Seun Kuti and Egypt 80
If Seun Kuti, son of Afrobeat legend Fela Kuti, couldn't get a Minnesota crowd dancing, what hope do we have? Thankfully, the relentless energy from Kuti resonated as he led his dad's former band, Egypt 80, with pulsating joy. The set featured more than a dozen musicians and was less about individual songs, and much more about setting the mood for a party. Kuti, an electric frontman, never stopped moving through more than hour of extended horn breakdowns, propulsive rhythms, and gyrating backup dancers. A sweat-drenched Kuti even let us in on a "top secret" bit of itel: THC stands for "The Higher Consciousness." "Opposite People," a song by the elder Kuti, was dedicated to his memory on Father's Day. A standout performance from one of the weekend's few diverse acts.
Babes in Toyland
I had almost zero context for Babes in Toyland prior to our cover story last week. But after being witness to the reunited hometown grunge-punk trio at the Rock the Garden, I get it. Holy hell I get it. The pummeling, triumphant set was sparked by Babes hit "Bruise Violet," a showcase for frontwoman Kat Bjelland's piercing howl and Lori Barbero's monstrous drumming. "I promised I wouldn't cry," Barbero said from behind the kit, the only vulnerable moment of her band's bruising show.
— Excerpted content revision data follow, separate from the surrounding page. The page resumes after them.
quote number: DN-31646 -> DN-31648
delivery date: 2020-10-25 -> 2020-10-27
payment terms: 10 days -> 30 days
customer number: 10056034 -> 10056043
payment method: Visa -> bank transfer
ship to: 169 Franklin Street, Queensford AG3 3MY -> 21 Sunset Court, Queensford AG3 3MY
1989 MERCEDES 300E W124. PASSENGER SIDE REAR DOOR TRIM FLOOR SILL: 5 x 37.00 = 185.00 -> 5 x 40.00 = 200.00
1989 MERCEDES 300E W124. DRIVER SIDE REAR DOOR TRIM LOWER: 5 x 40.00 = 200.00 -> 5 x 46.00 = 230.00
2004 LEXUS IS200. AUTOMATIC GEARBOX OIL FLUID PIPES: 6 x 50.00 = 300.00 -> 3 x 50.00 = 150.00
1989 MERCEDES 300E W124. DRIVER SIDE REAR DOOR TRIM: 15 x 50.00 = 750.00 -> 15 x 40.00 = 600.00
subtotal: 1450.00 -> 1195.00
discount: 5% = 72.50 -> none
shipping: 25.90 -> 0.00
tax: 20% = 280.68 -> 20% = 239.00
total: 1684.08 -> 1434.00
With the way she jumps from girly coos to viking roars, Bjelland is similar to another explosive Minnesota great: comedian Maria Bamford. In terms of her shape-shifting vocals, Bjelland was a mountain lion, a cryptkeeper, and Shirley Temple; she's a force. And so is Barbero, whose walloping assault on the drums made for maximum impact on songs like "Vomit Heart" and "Dust Cake Boy." A couple hiccups aside, Babes in Toyland bludgeoned through a set that proved they're as vital and volatile as ever.
Babes in Toyland still sound dangerous. Indie-rock giants Modest Mouse? Different story. That's indicative of their last album, the disappointing Strangers to Ourselves, and the fact that Isaac Brock & Co. aren't the challenging, weirdo rockers they were in the '90s. Having lost founding bassist Eric Judy three years ago, Modest Mouse circa 2015 is built for big festival stages. There are dissonant underpinnings on tracks like the opening "The World at Large," but the nine-piece band mostly approaches its deep and rich catalog with expert precision. Disco-accented current single "Lampshades on Fire" got asses shaking; fan-favorite "Dramamine" locked into an enormous groove. Though Brock's mad-dog bark and occasional freakouts behind the mic keep things interesting, his earlier/artier inclinations are squashed in favor of a fan-first mentality onstage. Ask anyone joyously shouting along to megahit "Float On" if they care. Modest Mouse mostly avoided the new LP on Sunday, even going way back to 1998 with "Broke," a song that reminded us Modest Mouse are best when they avoid danciness and let songs breathe and simmer. Encore "The Good Times Are Killing Me," played to a throng of folks who spent the afternoon guzzling beer in the hot sun, was an apropos closer to Rock the Garden.